About this exercise
When you reach the line that contains "text: 42421 ->" in the data below, start reproducing lines exactly, and stop after the line that contains "text: 1138 ->".

Data to use
+===+

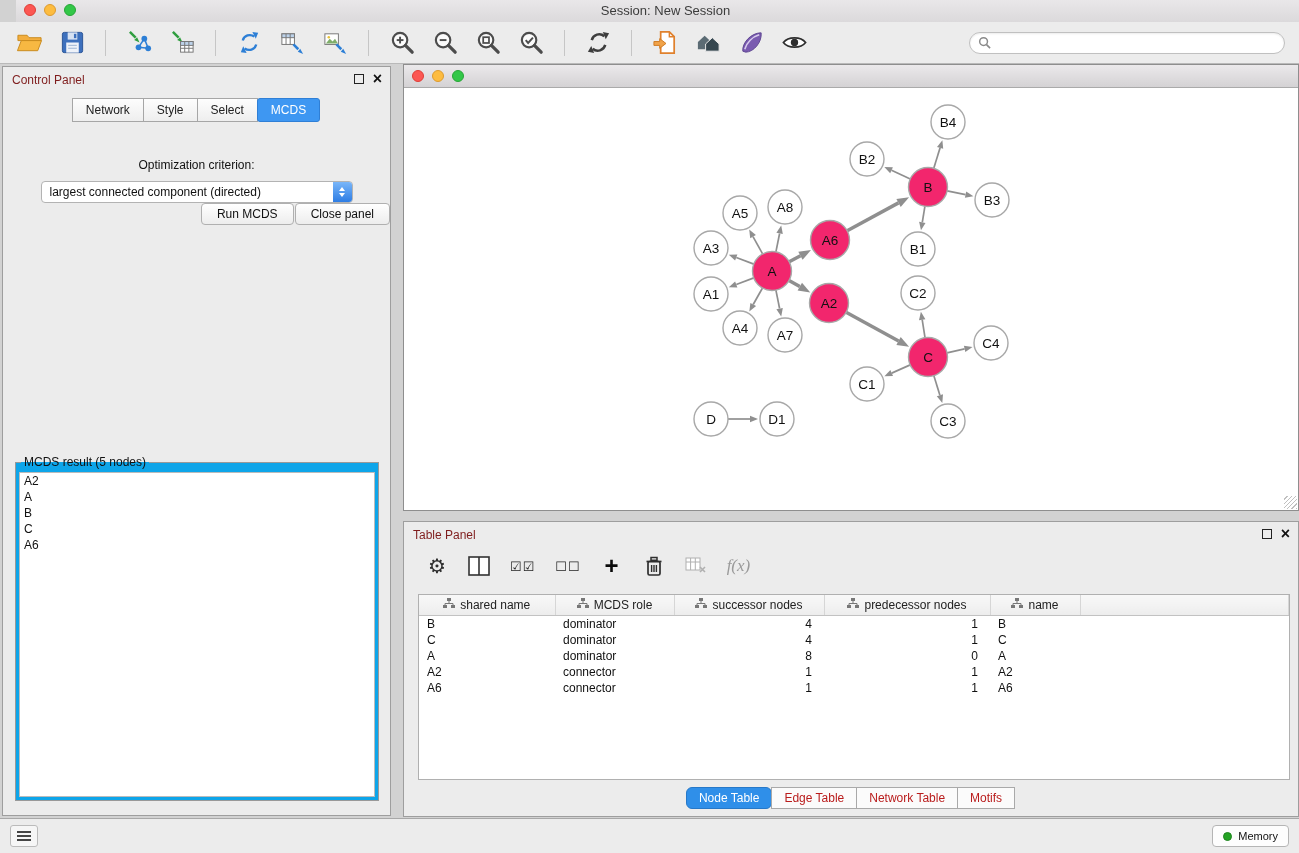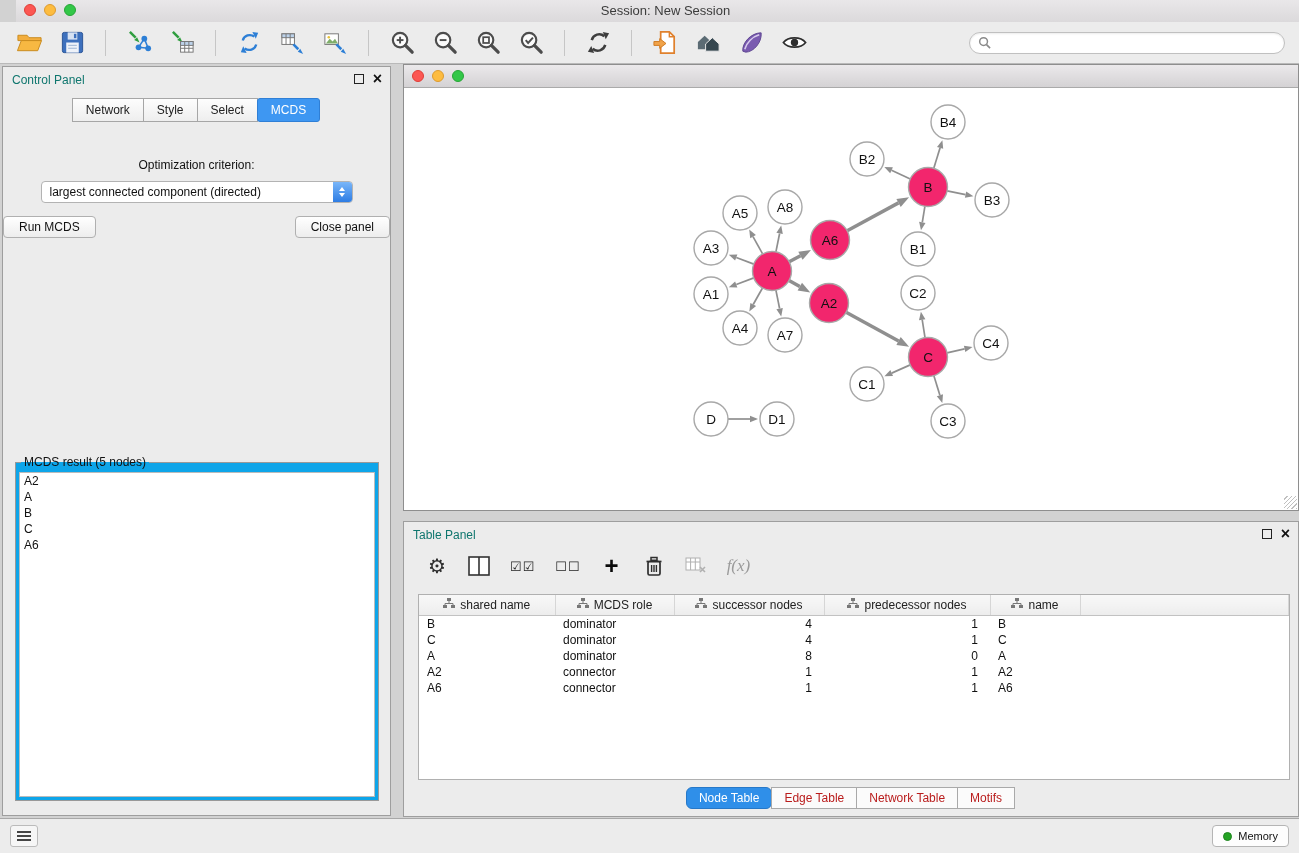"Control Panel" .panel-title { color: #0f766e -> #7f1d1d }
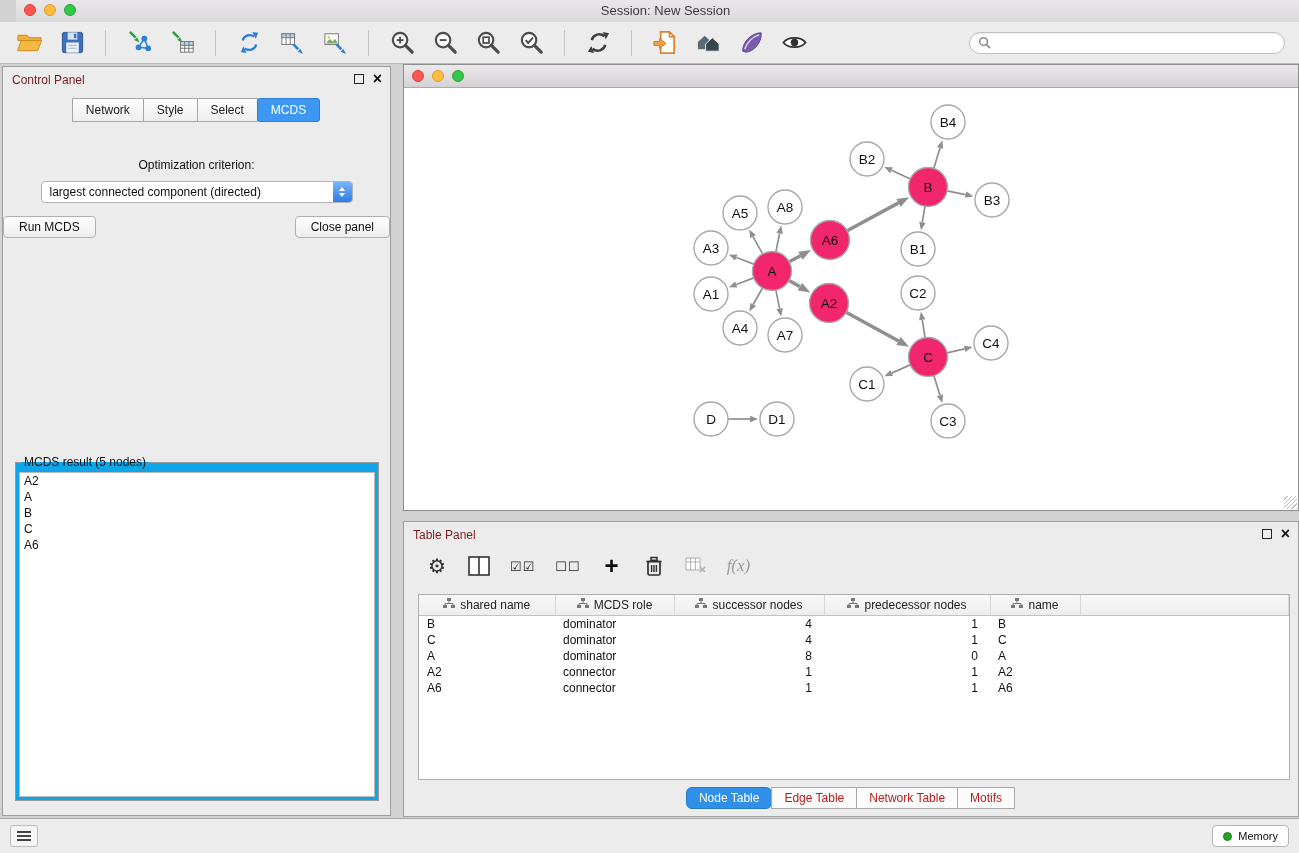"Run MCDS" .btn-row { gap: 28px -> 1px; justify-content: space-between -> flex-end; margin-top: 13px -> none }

+===+

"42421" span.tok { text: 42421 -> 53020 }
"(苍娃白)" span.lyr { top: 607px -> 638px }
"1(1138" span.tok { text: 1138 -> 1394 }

+===+

Response
"42421" span.tok { text: 42421 -> 53020 }
"(苍娃白)" span.lyr { top: 607px -> 638px }
"1(1138" span.tok { text: 1138 -> 1394 }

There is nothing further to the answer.